Provided entries
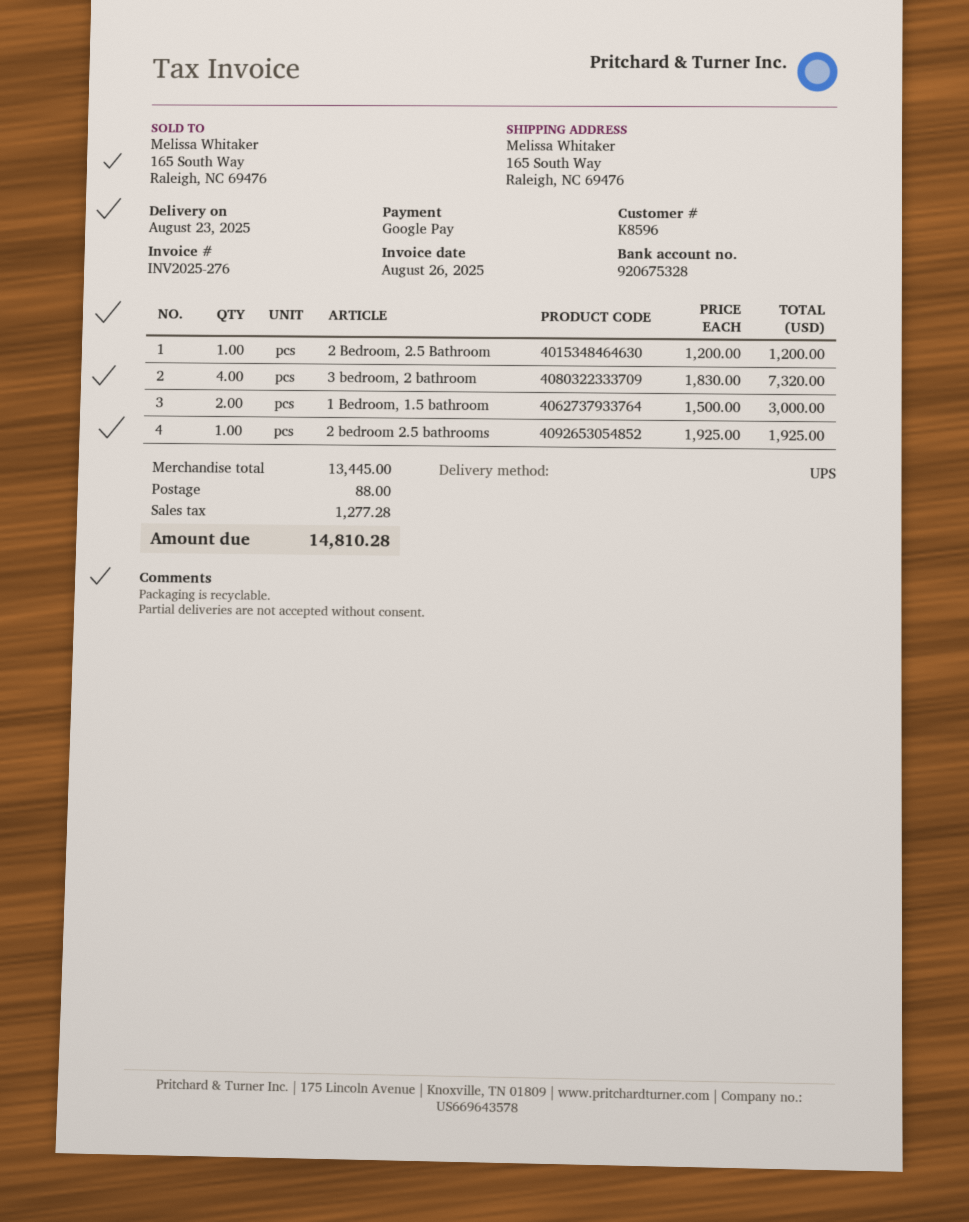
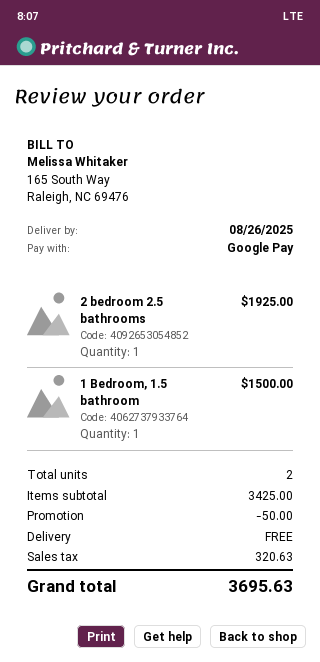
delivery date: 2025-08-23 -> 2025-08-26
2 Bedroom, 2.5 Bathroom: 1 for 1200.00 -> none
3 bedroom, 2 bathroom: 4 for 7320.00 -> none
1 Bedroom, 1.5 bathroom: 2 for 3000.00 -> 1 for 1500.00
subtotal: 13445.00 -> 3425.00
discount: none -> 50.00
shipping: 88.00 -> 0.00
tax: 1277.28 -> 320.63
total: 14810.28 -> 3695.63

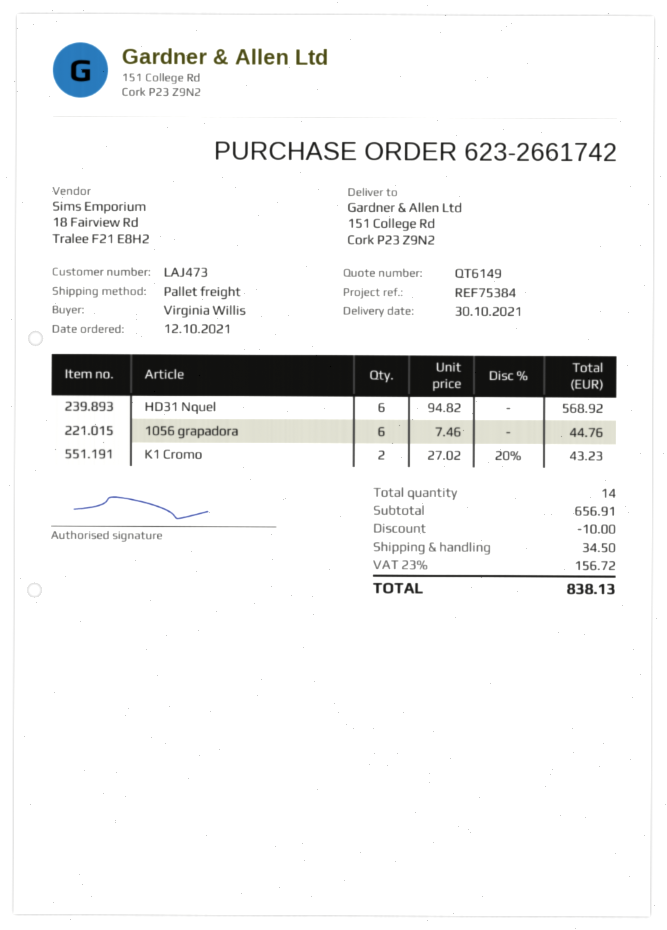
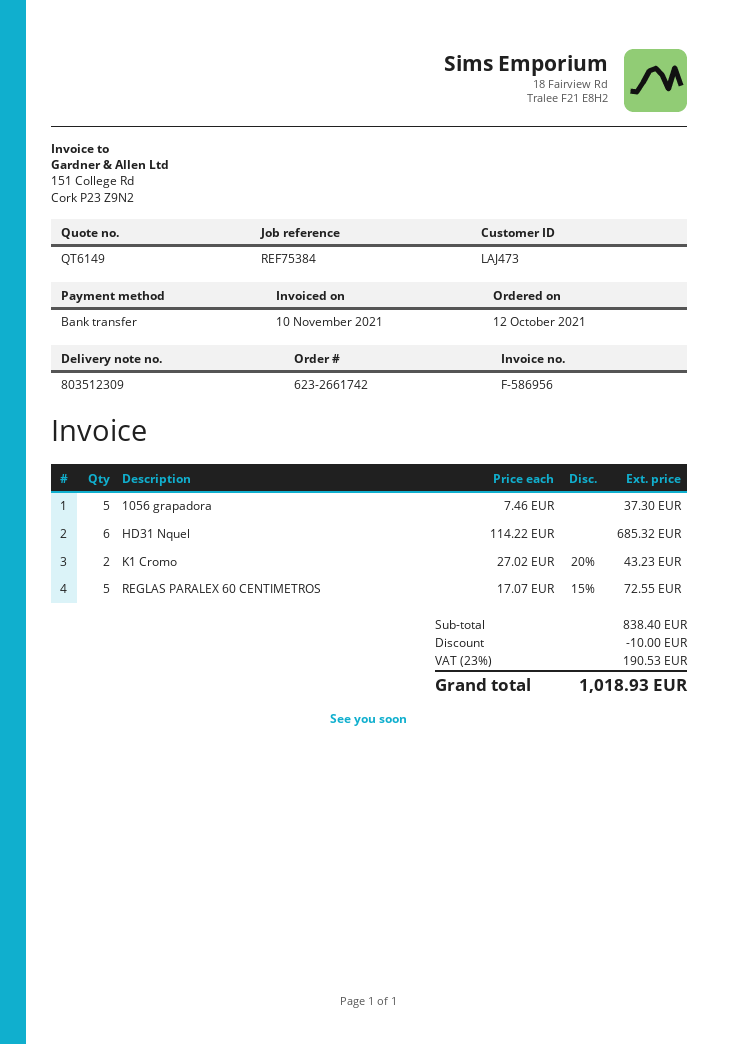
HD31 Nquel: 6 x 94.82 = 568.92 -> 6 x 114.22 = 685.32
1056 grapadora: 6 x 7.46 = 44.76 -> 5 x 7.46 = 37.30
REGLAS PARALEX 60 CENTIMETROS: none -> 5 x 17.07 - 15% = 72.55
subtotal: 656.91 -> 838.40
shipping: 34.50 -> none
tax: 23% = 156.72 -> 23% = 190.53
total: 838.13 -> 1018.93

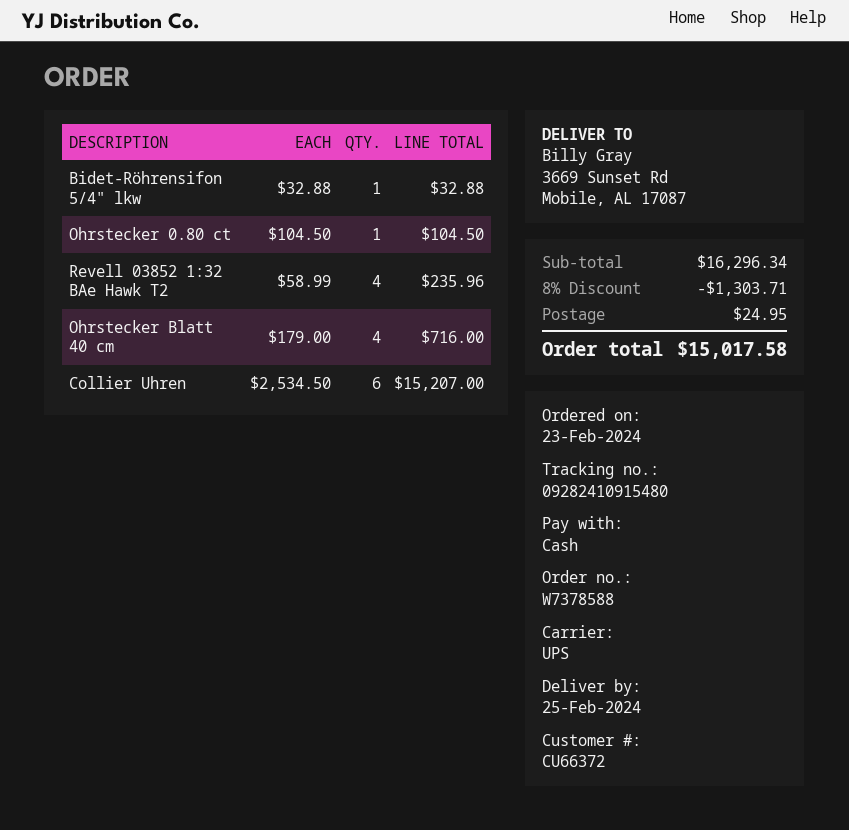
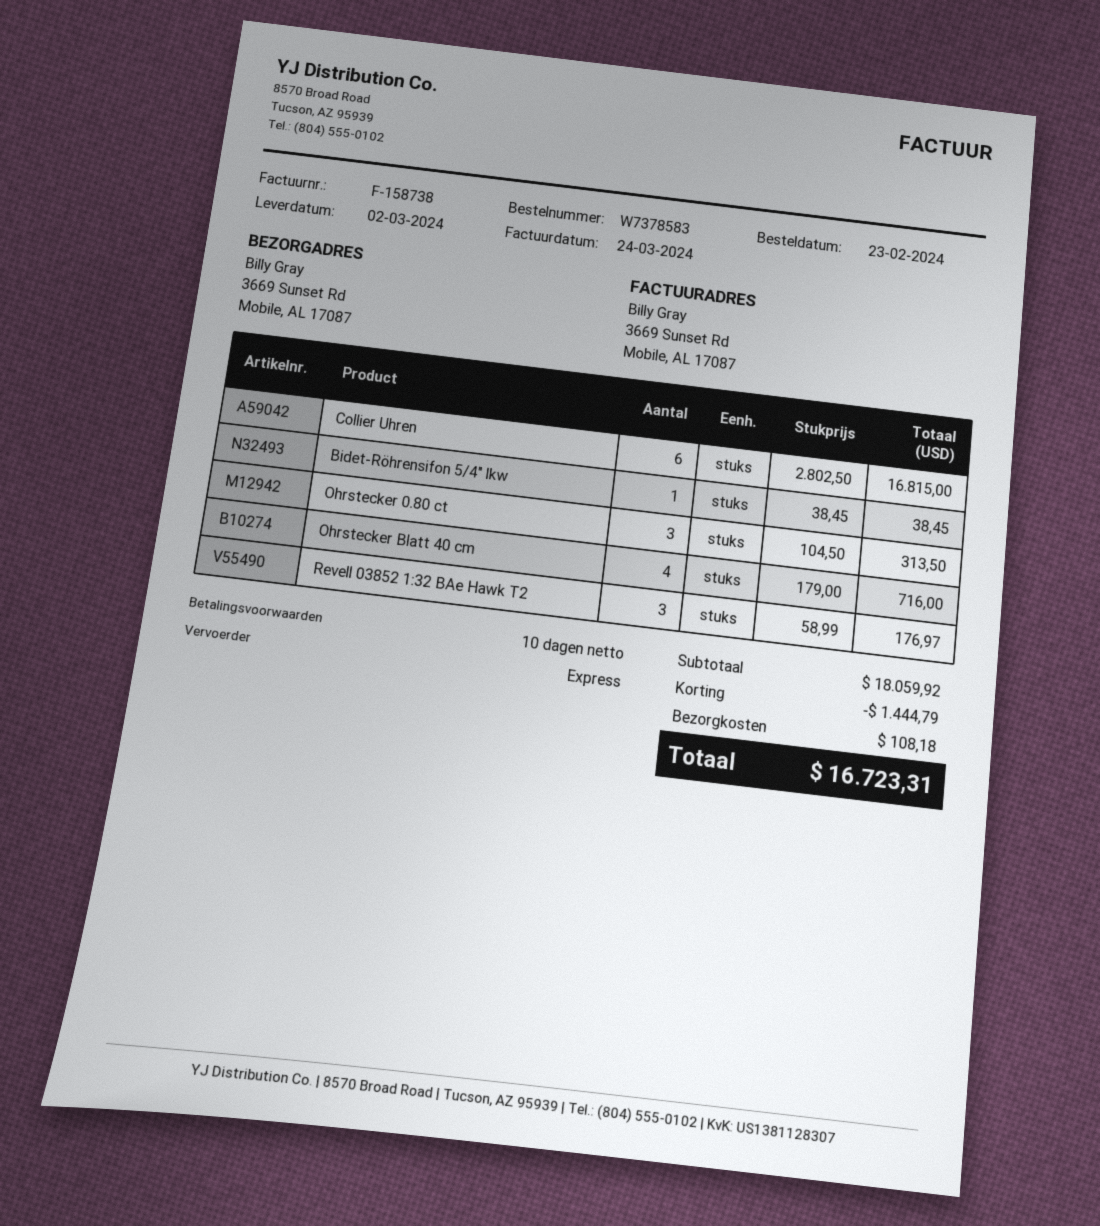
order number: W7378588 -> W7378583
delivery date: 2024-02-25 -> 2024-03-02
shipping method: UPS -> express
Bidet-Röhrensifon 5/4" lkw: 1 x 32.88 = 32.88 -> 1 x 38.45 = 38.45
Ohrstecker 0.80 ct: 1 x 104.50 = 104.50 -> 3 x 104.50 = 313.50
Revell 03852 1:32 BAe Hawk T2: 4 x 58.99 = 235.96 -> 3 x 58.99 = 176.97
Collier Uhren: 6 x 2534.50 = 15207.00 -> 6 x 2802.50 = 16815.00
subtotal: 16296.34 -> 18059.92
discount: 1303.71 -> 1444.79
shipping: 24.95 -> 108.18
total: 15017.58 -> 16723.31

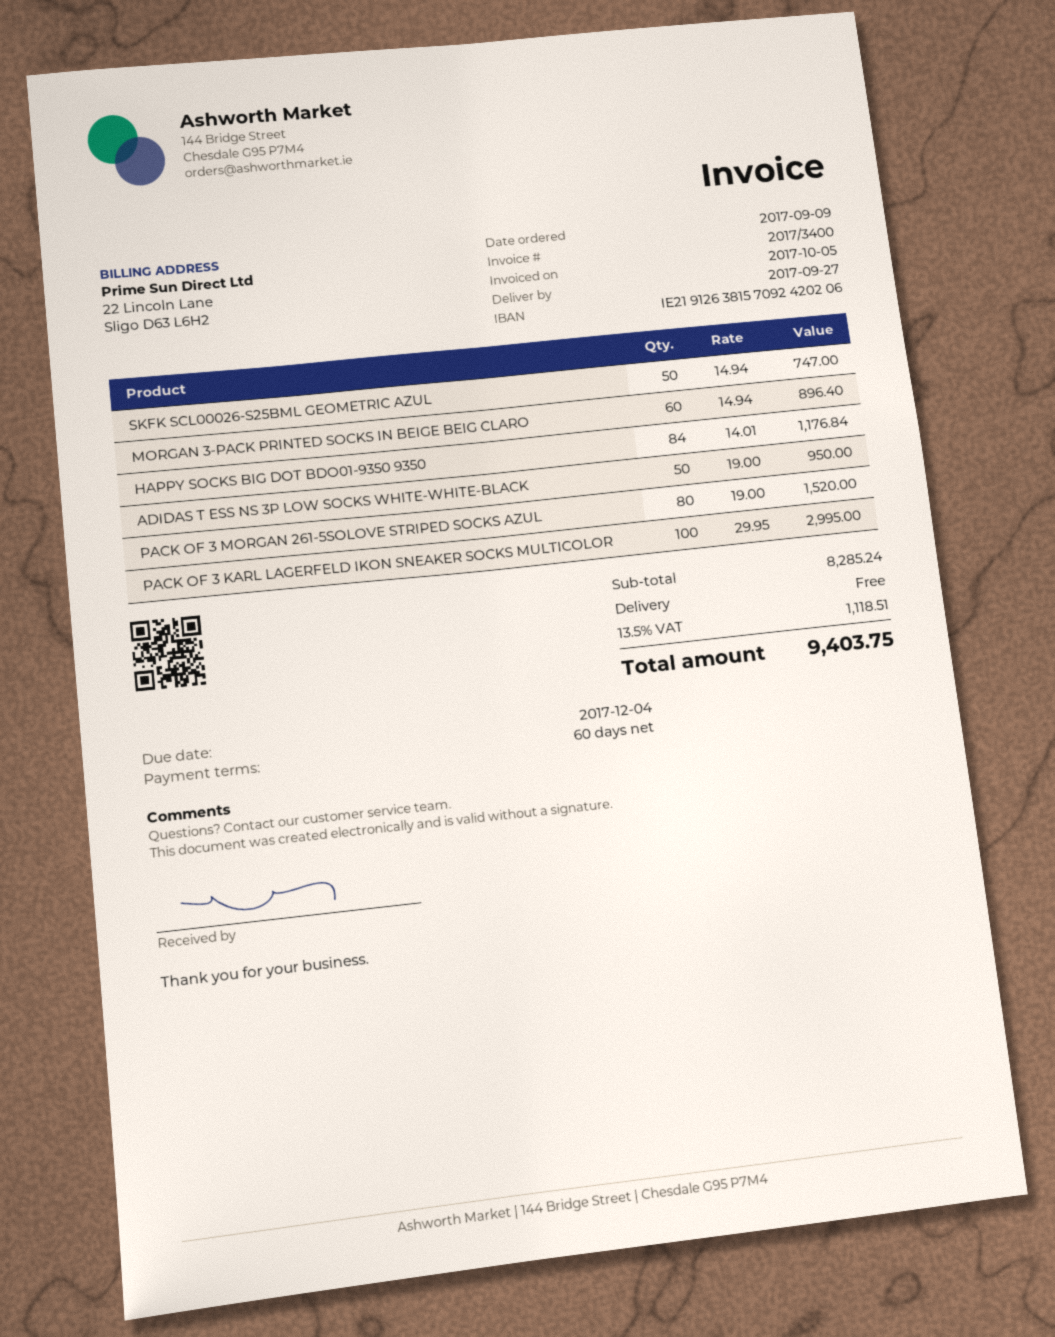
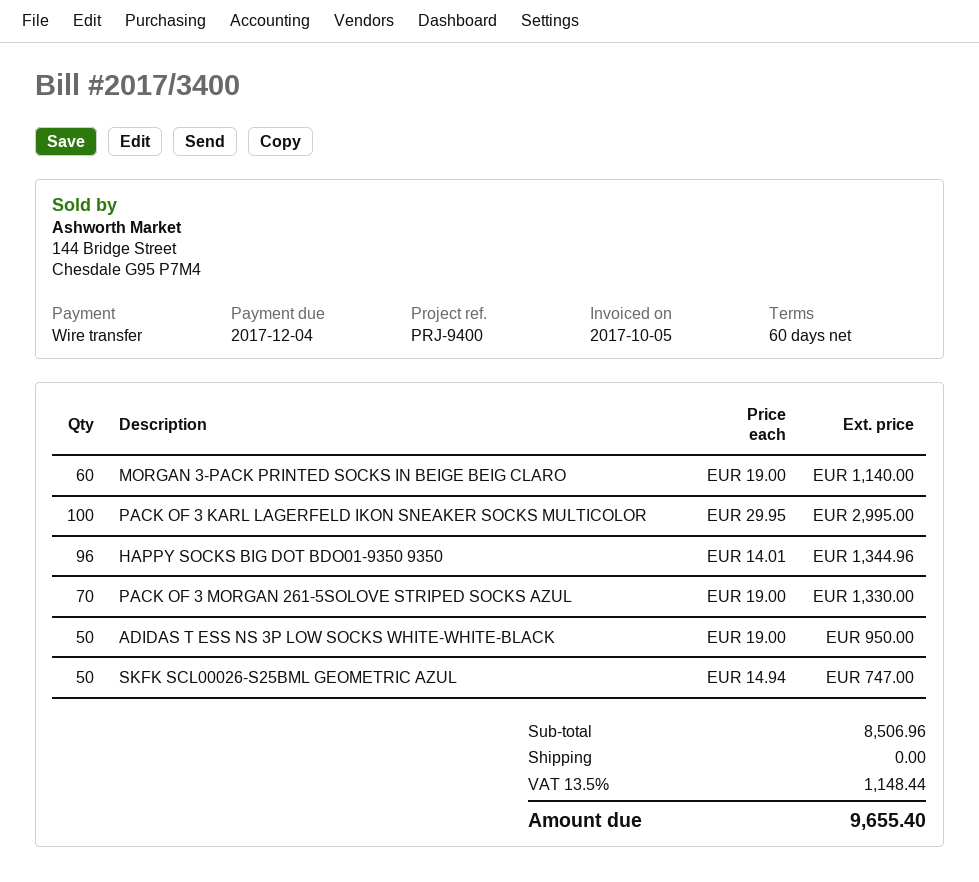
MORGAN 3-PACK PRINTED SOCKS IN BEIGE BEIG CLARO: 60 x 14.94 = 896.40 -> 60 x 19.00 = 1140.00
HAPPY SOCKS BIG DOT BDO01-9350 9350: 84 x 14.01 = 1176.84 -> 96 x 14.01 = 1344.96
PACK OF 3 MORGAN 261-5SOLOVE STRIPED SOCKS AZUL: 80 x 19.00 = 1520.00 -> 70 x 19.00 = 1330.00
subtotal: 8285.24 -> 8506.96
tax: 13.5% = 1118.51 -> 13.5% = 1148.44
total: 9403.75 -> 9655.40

Exercise details
Where the word "date" occurs in a line of the records, copy that line.

Problem solution
delivery date: 2025-08-23 -> 2025-08-26
delivery date: 2024-02-25 -> 2024-03-02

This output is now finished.